Design: Distributed DNS

OPEN SOURCE

Background

Tasks move around frequently in DC/OS, resources must be dynamically resolved by an application protocol, and they are referred to by name. This means that DNS is an integral part of DC/OS. Rather than implementing a ZooKeeper or Mesos client in every project, we’ve chosen DNS as the lingua franca for discovery amongst all of our components in DC/OS.

This is implemented by using Mesos-DNS, which runs on each of the DC/OS masters. In the client systems, we put each of the masters into the /etc/resolv.conf. If a master goes down, DNS queries to that master will time out. DNS Forwarder (Spartan) solves this problem by dual-dispatching DNS queries to multiple masters and returning the first result.

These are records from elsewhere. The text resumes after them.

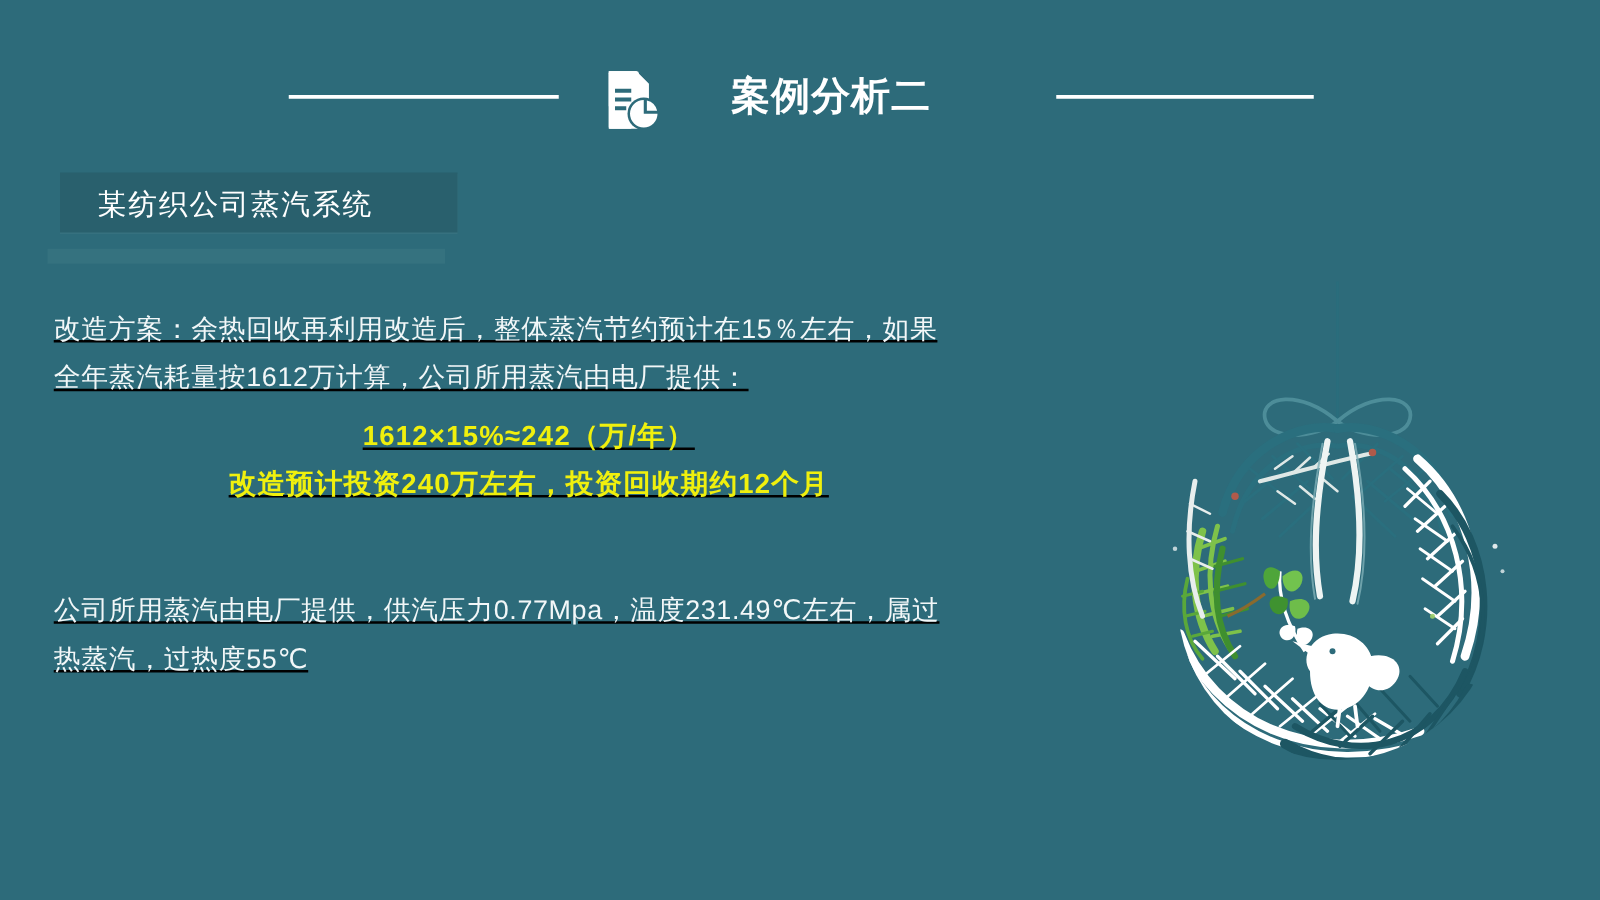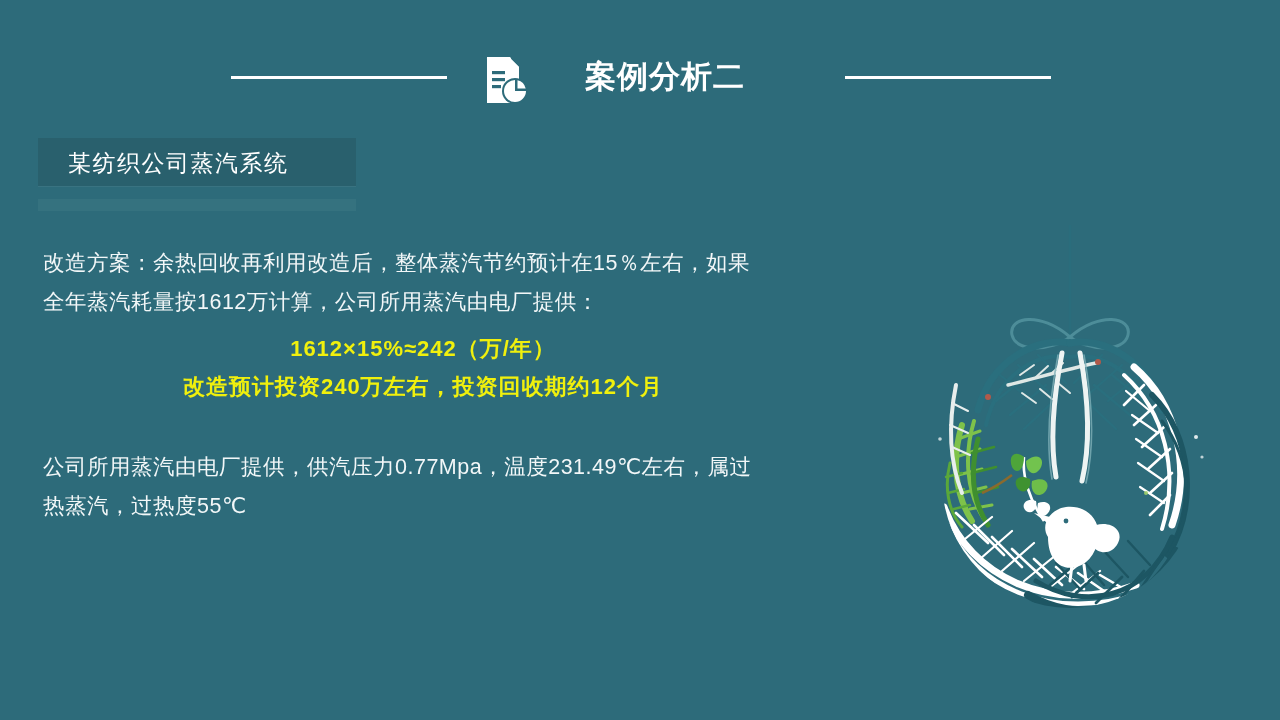--- a/index.html
+++ b/index.html
@@ -56,7 +56,7 @@
   
   .banner {
     position: absolute;
-    left: 38px;
+    left: 48px;
     top: 138px;
     width: 318px;
     height: 48px;

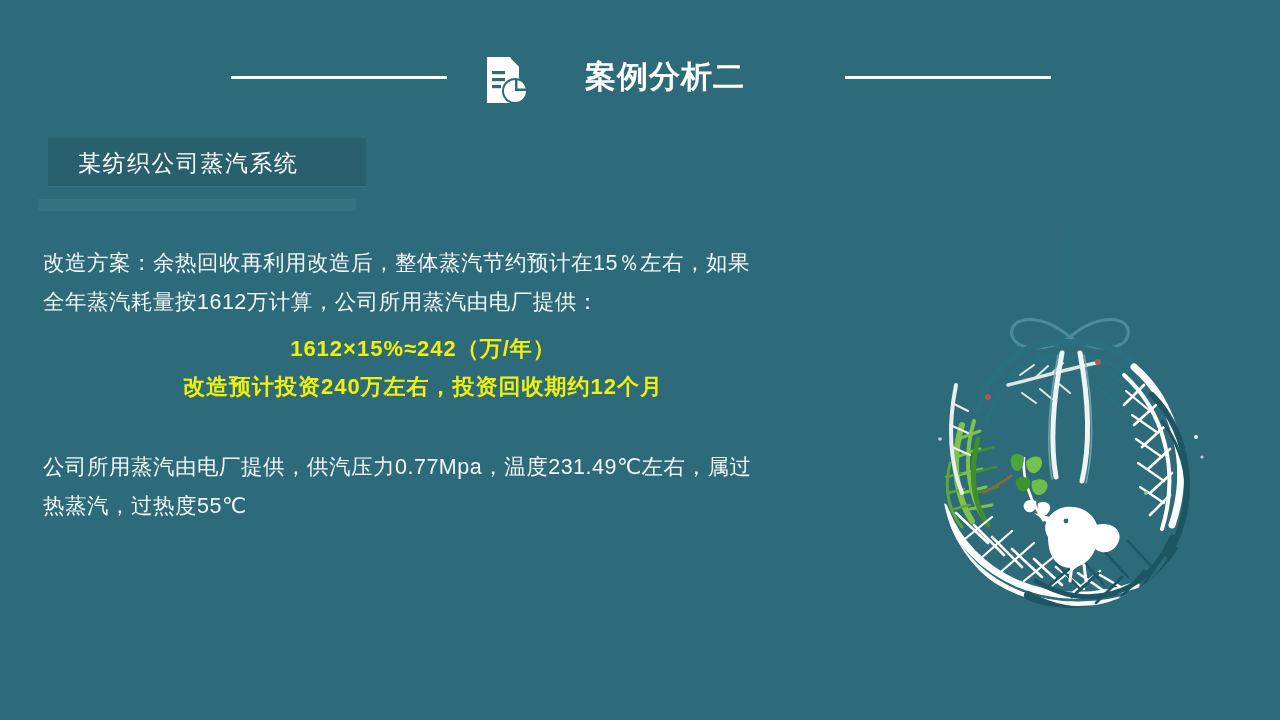--- a/index.html
+++ b/index.html
@@ -87,6 +87,7 @@
     left: 43px;
     top: 244px;
     width: 820px;
+    text-decoration: underline;
   }
   .para {
     color: #f2f7f8;

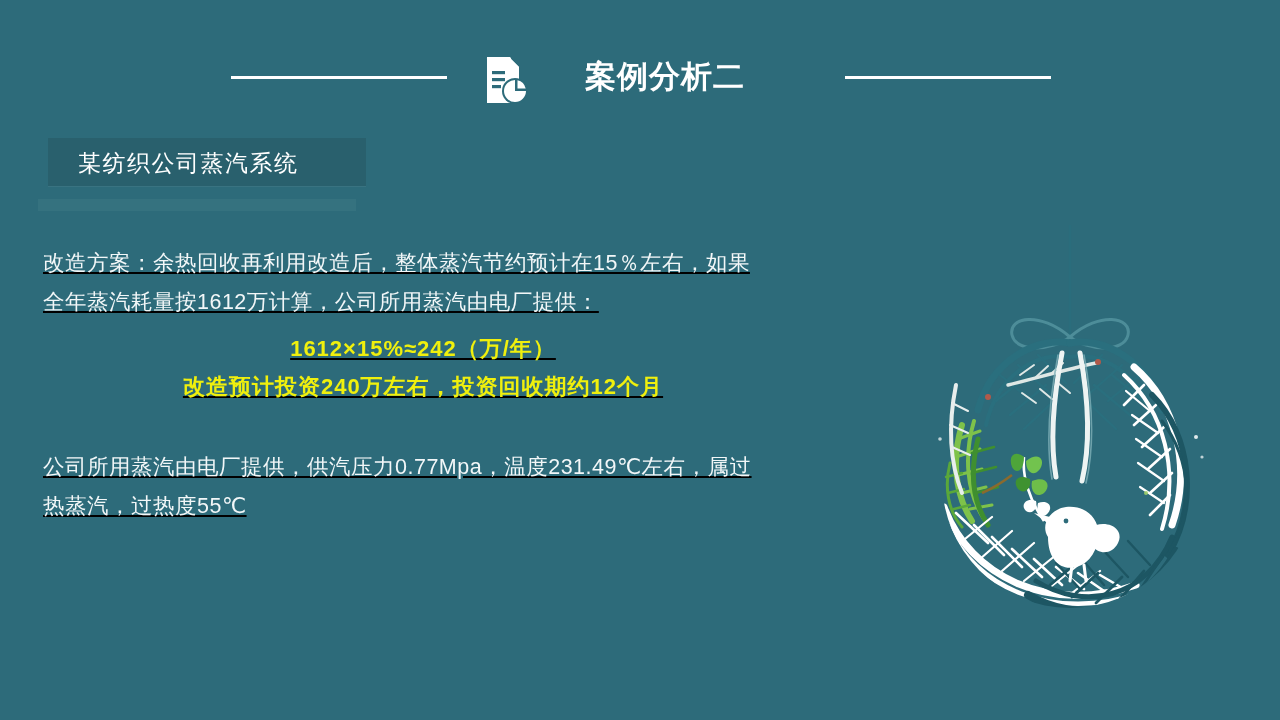--- a/index.html
+++ b/index.html
@@ -111,7 +111,7 @@
     white-space: nowrap;
   }
 
-  .spec-block { margin-top: 42px; }
+  .spec-block { margin-top: 63px; }
 
   
   .wreath {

To further alleviate risk, DNS Forwarder (Spartan) routes queries to nodes that it determines are most optimal to do a query. Specifically, if a domain ends in mesos, it will dispatch queries to the Mesos masters. If it doesn’t end in mesos, it will send the query to 2 of the configured upstream nodes.

Implementation

DNS Forwarder (Spartan) itself is very simple. It has dual-dispatch logic and hosts a domain spartan which has only one record – ready.spartan. The purpose of this record is to investigate the availability of DNS Forwarder (Spartan). Many services, including ICMP, ping this address prior to starting.

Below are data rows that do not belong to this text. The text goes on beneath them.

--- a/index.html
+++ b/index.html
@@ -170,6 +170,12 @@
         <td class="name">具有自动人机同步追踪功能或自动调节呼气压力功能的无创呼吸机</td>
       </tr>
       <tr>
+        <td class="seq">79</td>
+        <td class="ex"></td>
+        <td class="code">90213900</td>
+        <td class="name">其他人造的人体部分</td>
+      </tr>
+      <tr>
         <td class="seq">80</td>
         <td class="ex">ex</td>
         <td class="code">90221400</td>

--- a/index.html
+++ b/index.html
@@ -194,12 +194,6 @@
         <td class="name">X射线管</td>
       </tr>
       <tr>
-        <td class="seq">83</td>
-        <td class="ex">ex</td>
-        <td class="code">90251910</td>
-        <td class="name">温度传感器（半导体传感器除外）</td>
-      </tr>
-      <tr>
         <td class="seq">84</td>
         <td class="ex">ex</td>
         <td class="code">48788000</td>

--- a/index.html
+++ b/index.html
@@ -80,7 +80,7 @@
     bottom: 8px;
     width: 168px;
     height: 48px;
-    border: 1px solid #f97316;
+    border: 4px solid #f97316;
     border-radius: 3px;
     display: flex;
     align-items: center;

DNS Forwarder (Spartan) learns its information from Exhibitor. For this reason, it is critical that Exhibitor is configured correctly on the masters. Alternatively, if the cluster is configured using static masters, it will load them from the static configuration file.

ZooKeeper

DNS Forwarder (Spartan) also enables high availability of ZooKeepers. You can always use the addresses zk-1.zk, zk-2.zk, zk-3.zk, zk-4.zk, zk-5.zk. If there are fewer than 5 ZooKeepers, DNS Forwarder (Spartan) will point multiple records at a single ZooKeeper.

Watchdog

Since DNS is such a specialized, sensitive subsystem we’ve chosen to protect it with a watchdog. There is a service installed on each node that runs every 5 minutes and checks whether or not it can query ready.spartan. To avoid harmonic effects, it sleeps for 1 minute past its initial start time to avoid racing spartan. You can monitor the system health of the watchdog as DNS Forwarder (Spartan) Watchdog in the system health dashboard.

In addition to this watchdog, we also run genresolv, which checks whether or not DNS Forwarder (Spartan) is alive to generate the resolv.conf. If it believes DNS Forwarder (Spartan) not to be alive, it then rewrites the resolv.conf with the upstream resolvers that you’ve configured into your DC/OS cluster.

DNS Forwarder Interface

DNS Forwarder (Spartan) creates its own network interface. This interface is actually a dummy device called spartan. This device hosts 3 IPs, 198.51.100.1/32, 198.51.100.2/32, 198.51.100.3/32. You can monitor the health of the DNS Forwarder (Spartan) component in the system health dashboard.